I love seeing internal documents like this that are used at reputable companies. They're both educational and a fun glimpse into how high-performing teams operate.

0xmohit 9 years ago

  *average=*total/*count;    /* compute the average */
                 ^ begin comment          end comment^
The guide recommends a space after the `/` operator. Does a pair of parenthesis (around the denominator) in such cases hurt that much?

--

As an aside, I'd be interested to see their NodeJS Style Guide too. Any pointers?

nickpsecurity 9 years ago

Two others of theirs:

https://news.ycombinator.com/item?id=12014271

http://spinroot.com/gerard/pdf/P10.pdf

pmiller2 9 years ago

I'm a little disturbed that this doesn't make any mention of when C is even appropriate. I know if I were an astronaut, I'd be concerned about the code running on the vehicle I was on.

  • aidenn0 9 years ago

    Most high-reliability software is still written in C or other languages in the algol family. For the highest level of assurances, often the binary code must be mapped back to the source code (to reduce the chances of a compiler bug introducing errors), and doing so in languages that are higher-level than C becomes problematic.

    If someone were to formally verify the correctness of a particular higher-level language implementation, then it would start to become usable. Most GCed languages are out though due to the fact that hard-realtime GC algorithms require an excess of CPU and RAM to run correctly, and vehicles going into space are often several generations of hardware behind, as new radiation-hardened CPUs come out only rarely.

satysin 9 years ago

4 space indentation and not tabs. What would Hendricks say?!

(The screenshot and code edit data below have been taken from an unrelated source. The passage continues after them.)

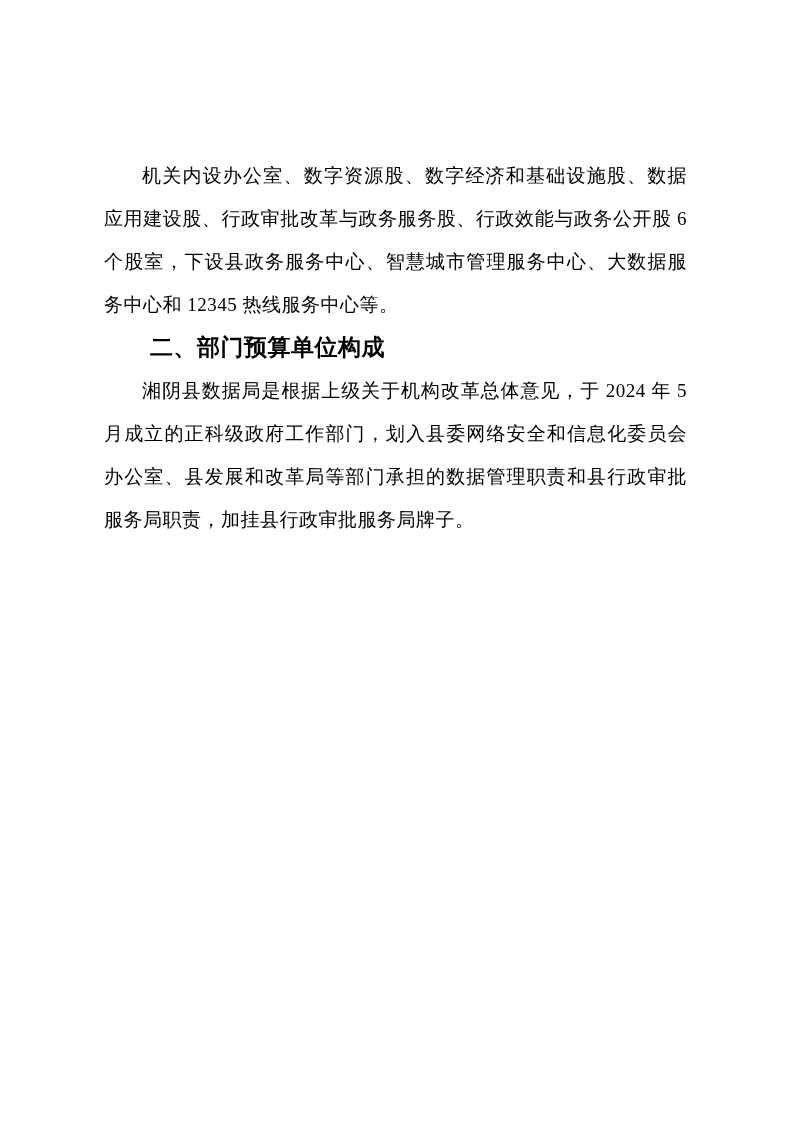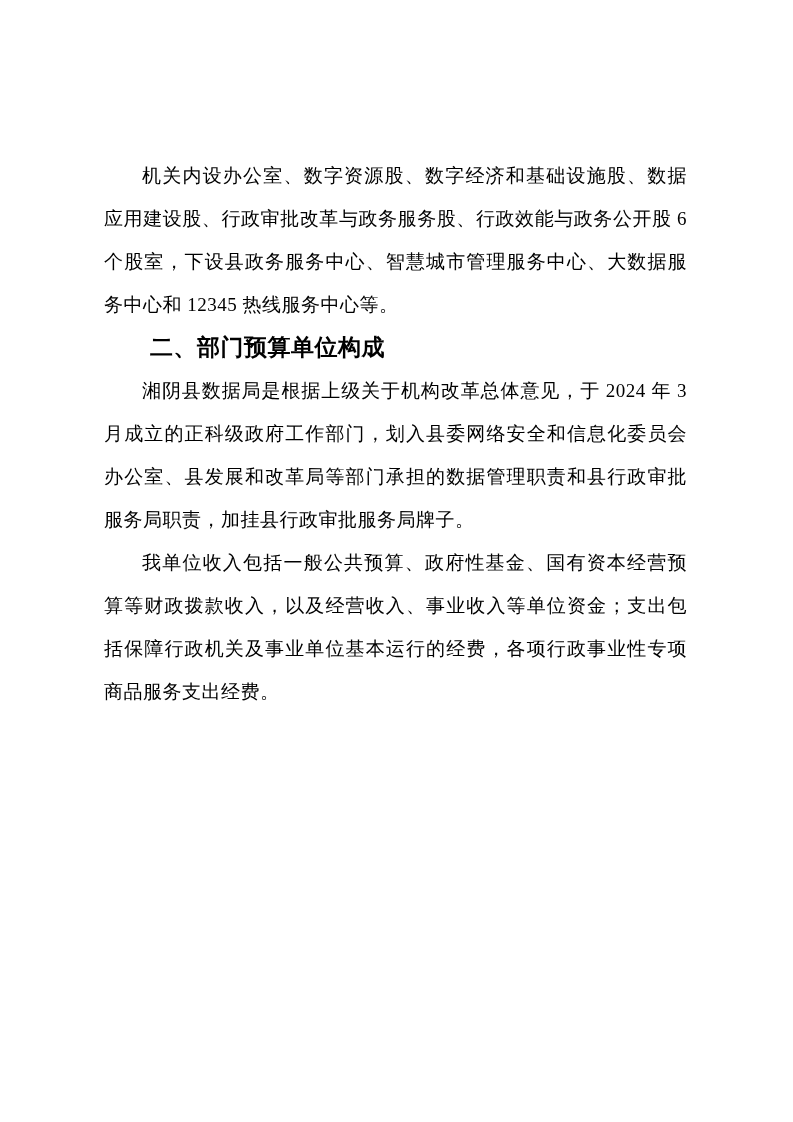--- a/index.html
+++ b/index.html
@@ -51,7 +51,7 @@
 
   <h2 class="heading">二、部门预算单位构成</h2>
 
-  <p class="para">湘阴县数据局是根据上级关于机构改革总体意见，于 2024 年 3 月成立的正科级政府工作部门，划入县委网络安全和信息化委员会办公室、县发展和改革局等部门承担的数据管理职责和县行政审批服务局职责，加挂县行政审批服务局牌子。</p>
+  <p class="para">湘阴县数据局是根据上级关于机构改革总体意见，于 2024 年 5 月成立的正科级政府工作部门，划入县委网络安全和信息化委员会办公室、县发展和改革局等部门承担的数据管理职责和县行政审批服务局职责，加挂县行政审批服务局牌子。</p>
 
 
   <p class="para">我单位收入包括一般公共预算、政府性基金、国有资本经营预算等财政拨款收入，以及经营收入、事业收入等单位资金；支出包括保障行政机关及事业单位基本运行的经费，各项行政事业性专项商品服务支出经费。</p>

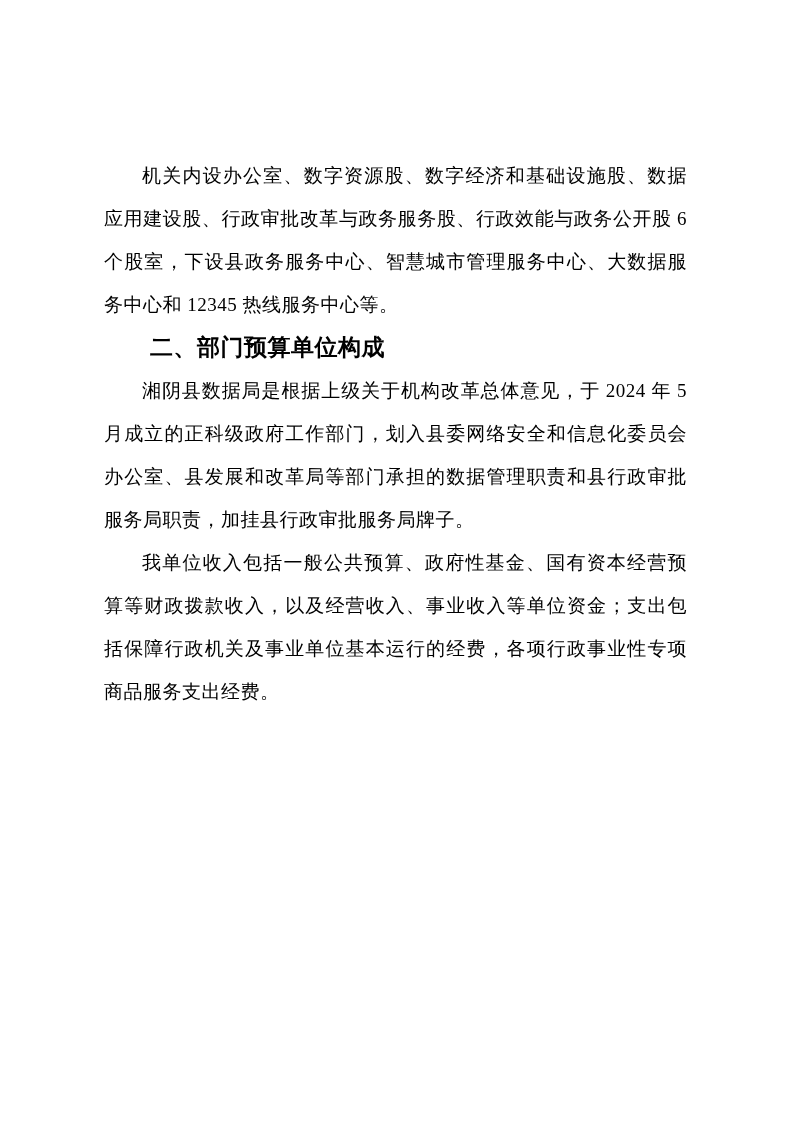--- a/index.html
+++ b/index.html
@@ -54,7 +54,6 @@
   <p class="para">湘阴县数据局是根据上级关于机构改革总体意见，于 2024 年 5 月成立的正科级政府工作部门，划入县委网络安全和信息化委员会办公室、县发展和改革局等部门承担的数据管理职责和县行政审批服务局职责，加挂县行政审批服务局牌子。</p>
 
 
-  <p class="para">我单位收入包括一般公共预算、政府性基金、国有资本经营预算等财政拨款收入，以及经营收入、事业收入等单位资金；支出包括保障行政机关及事业单位基本运行的经费，各项行政事业性专项商品服务支出经费。</p>
 
 
 </div>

  • bunderbunder 9 years ago

    Tabs really only works easily when everyone's using the same editor settings. Otherwise, it quickly devolves into a mess.

    Spaces really only works easily when everyone uses an editor that can convert presses of the tab key into some number of space characters.

    The only solution that works easily in all cases is to flatly refuse to collaborate with others.

    • Redoubts 9 years ago

      > Spaces really only works easily when everyone uses an editor that can convert presses of the tab key into some number of space characters.

      Could you show me an editor that doesn't do that?

      • EliRivers 9 years ago

        I just finished three years in a job in which I worked on a GUI containing an editor that does not do that.

  • tscs37 9 years ago

    I'd personally say 4 spaces on even indentation levels and tabs everywhere else.

GnarfGnarf 9 years ago

I see the brace goes on the next line, as it should:

    if(condition)
    {
         expression...
    }
instead of the obfuscated form:

    if(condition) {
        expression...
    }
  • mwfunk 9 years ago

    What's obfuscated about the second form? It's my personal preference, so I'm sure there's some personal bias there, but one doesn't seem more or less obfuscated than the other one. They are both equally readable to me, but the second seems more compact without sacrificing readability. I can think of other reasons why someone might prefer the first to the second, but reduced obfuscation isn't one of them.

  • daddykotex 9 years ago

    Personally, I prefer the second one.

    It's more concise and still provide the braces safety.

  • kchauhan 9 years ago

    First one is taking more space then it need to read. I normally use second.